Subject Area Mathematics
Term from 2008 to 2012
Project identifier Deutsche Forschungsgemeinschaft (DFG) - Project number 67624821
 
Final Report Year 2013

Final Report Abstract

A unified quantum theory incorporating the four fundamental forces of nature is one of the major open problems in physics. The Standard Model combines electro-magnetism, the strong force and the weak force, but ignores gravity. The quantization of gravity is therefore a necessary first step to achieve a unified quantum theory. The Einstein equations are the Euler-Lagrange equations of the Einstein-Hilbert functional and quantization of a Lagrangian theory requires to switch from a Lagrangian view to a Hamiltonian view.
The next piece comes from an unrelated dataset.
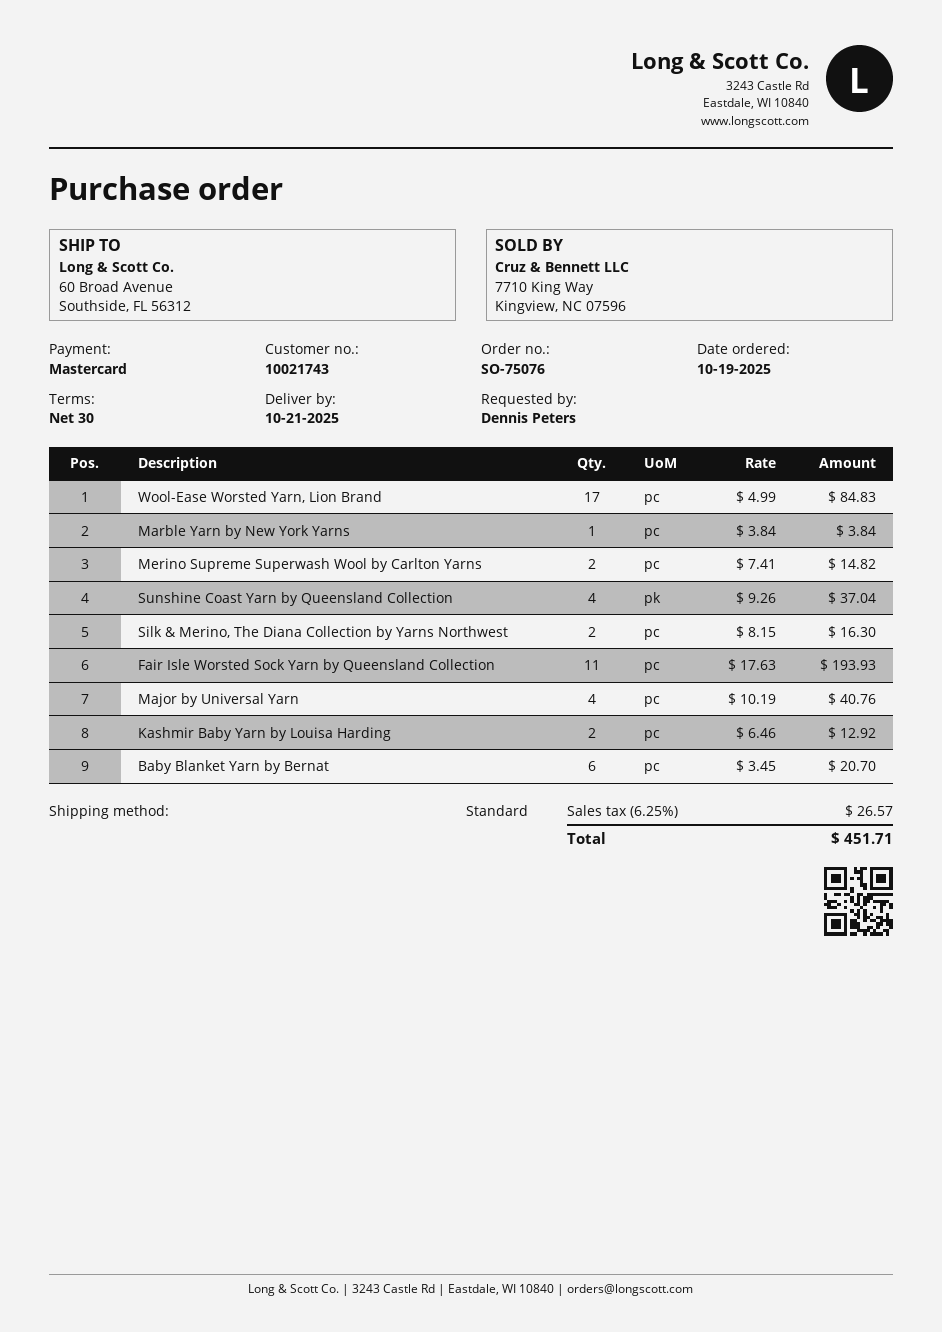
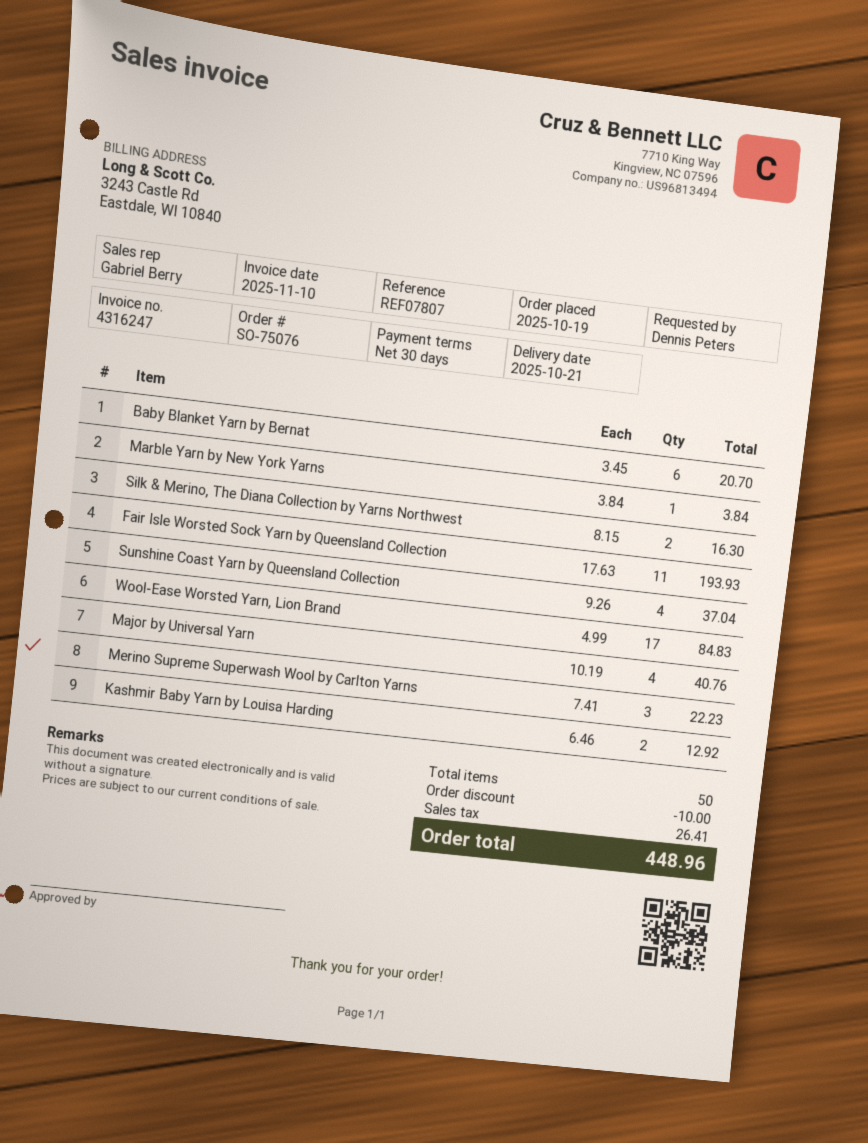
Merino Supreme Superwash Wool by Carlton Yarns: 2 x 7.41 = 14.82 -> 3 x 7.41 = 22.23
discount: none -> 10.00
tax: 26.57 -> 26.41
total: 451.71 -> 448.96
In a ground breaking paper Arnowitt, Deser and Misner expressed the Einstein-Hilbert Lagrangian in a form which allowed to derive a corresponding Hamilton function by applying the Legendre transformation. However, since the Einstein-Hilbert Lagrangian is singular, the Hamiltonian description of gravity is only correct if two additional constraints are satisfied, namely, the Hamilton constraint and the diffeomorphism constraint. Dirac proved how to quantize a constrained Hamiltonian system - at least in principle - and his method has been applied to the Hamiltonian setting of gravity. In the general case, when arbitrary globally hyperbolic spacetime metrics are allowed, the problem turned out to be extremely difficult and solutions could only be found by assuming a high degree of symmetry. However, we achieved the quantization of gravity for general hyperbolic spacetimes by introducing four new ideas in the process of canonical quantization. The most important one was to eliminate the diffeomorphism constraint by proving that it suffices to consider metrics that split with respect to a fixed global time function and proving that the Euler-Lagrange equations of the Einstein-Hilbert functional derived in this particular class of metrics are still the full Einstein equations. Then after applying the Legendre transformation the only remaining constraint was the Hamilton constraint which was transformed to a hyperbolic equation in a fiber bundle after quantization. We were then able to define a symplectic vector space and apply the techniques of algebraic quantum field theory to obtain a CCR representation. After the quantization of gravity we applied similar ideas to the interaction of gravity with a Yang-Mills field by eliminating the Gauss constraint and finally we succeeded to quantize the interaction of gravity with Yang-Mills and spinor fields thereby achieving a unified quantum theory incorporating the four fundamental forces of nature.